Throughout most of human history, belief in the existence of god or gods was seemingly ubiquitous. Indeed, the first commandment “Thou shalt have no other gods before me” (Exodus 20:3, KJV) has a hidden premise—that people already believe in god(s). Consequently, the command is to make sure the real God is not subordinated to the false. But there is no recognition of the possibility that there might be no god(s) at all.
Still, it’s very difficult for me to believe that, until near-modernity, people almost never considered the possibility of no god. Or at least that the conventional religious wisdom in their surrounding culture just might be mere myth. One example of this recognition of ignorance—rare, I think, only for its being recorded—is found in the Venerable Bede’s Ecclesiastical History of the English People, written circa 731 AD. In Chapter 12, describing King Edwin of Northumbria’s conversion to Christianity, one of Edwin’s retainers gives an allegorical description of how truly ignorant people are about everything, including god, that is outside their near-immediate experience:
"The present life of man upon earth … [is] like to the swift flight of a sparrow through the house ... flying in at one door and immediately out at another, whilst he is within, is safe from the wintry tempest; but after a short space of fair weather, he immediately vanishes out of your sight … So this life of man appears for a little while, but of what is to follow or what went before we know nothing at all."
Philosophical consideration of this human dilemma came slowly, as classical knowledge revived and Western civilization moved into the Renaissance. It was aided by a slow-growing societal secularism and tolerance for religious heterodoxy, exemplified by the eighteenth-century Enlightenment. This increasing openness was, ironically, facilitated by a partially discredited Catholic Church, which produced a tolerance for questioning god’s existence, when inquisition-like reprisal was no longer societally acceptable.

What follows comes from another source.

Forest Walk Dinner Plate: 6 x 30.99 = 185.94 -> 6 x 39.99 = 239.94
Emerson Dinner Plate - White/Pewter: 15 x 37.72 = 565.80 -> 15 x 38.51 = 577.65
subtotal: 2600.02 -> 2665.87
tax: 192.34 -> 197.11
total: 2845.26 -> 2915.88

Finally, in 1869, the labeling word “agnostic” was coined by English biologist Thomas Huxley—too restrictively, in my view. But it has since become somewhat more expansive and I will use the term to mean: “one who is unable to satisfactorily decide whether god exists or not.” This is different from “atheism,” which takes a stand, declaring that god doesn’t exist. Agnosticism can be viewed as the pivot point between belief and non-belief.
In modernity, correlated strongly to the rise of higher education and scientific success, questioning god’s existence has been legitimated. While it is certainly true that a significant majority of the world’s population believe in various forms of god or gods, a purely secular mindset is alive and growing, first and foremost in what might be termed the “economic first world.” But, like the proverbial “elephant in the room,” I don’t think the Christian church universally, let alone Adventism specifically, is seriously addressing it—which is my motivation for this essay. Unfortunately, what I have written here is considerably longer than the usual Spectrum website offerings. The problem for me is that, even at its current length, I’m still inadequately addressing the topic. So I risk: a) exhausting my readers’ patience and/or b) their dissatisfaction with my coverage. But this trade-off between length and adequacy is my best attempt. So—caveat lector.

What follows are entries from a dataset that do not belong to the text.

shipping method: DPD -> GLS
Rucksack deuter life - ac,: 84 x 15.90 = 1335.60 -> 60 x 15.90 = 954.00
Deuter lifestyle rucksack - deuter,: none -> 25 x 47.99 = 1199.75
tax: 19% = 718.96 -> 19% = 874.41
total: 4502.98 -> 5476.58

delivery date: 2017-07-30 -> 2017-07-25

Legitimacy and Causes of Agnosticism
The Human Dilemma
The question of god’s existence is existential—in the most fundamental meaning of that word. We exist now, and we all face death. But is there hope beyond the grave? Christianity says yes, but is it true? If not we all face annihilation and, for anyone who is at all reflective, that should be significantly distressing. Now, Christianity also tells us that belief involves a “leap of faith.” And I think most believers and wannabe-believers can somewhat accept that. But one would wish that the leap-distance is short and doable. And the landing foundation is solid. We don’t want to be exemplifying Mark Twain’s cynical and humorous definition of faith, that it is: “believing what you know ain't so.”
The Problem of Evil
The primary, albeit too-frequently unrecognized, driver behind agnosticism (often with a follow-on move to atheism) is the Problem of Evil (POE). This term denotes a crucial and possibly unsolvable problem that humans confront. Perhaps its best-known and classic definition is attributed to the Greek philosopher Epicurus (341-270 BCE):
“Is God willing to prevent evil, but not able? Then he is not omnipotent. Is he able, but not willing? Then he is malevolent. Is he both able and willing? Then whence cometh evil? Is he neither able nor willing? Then why call him God?”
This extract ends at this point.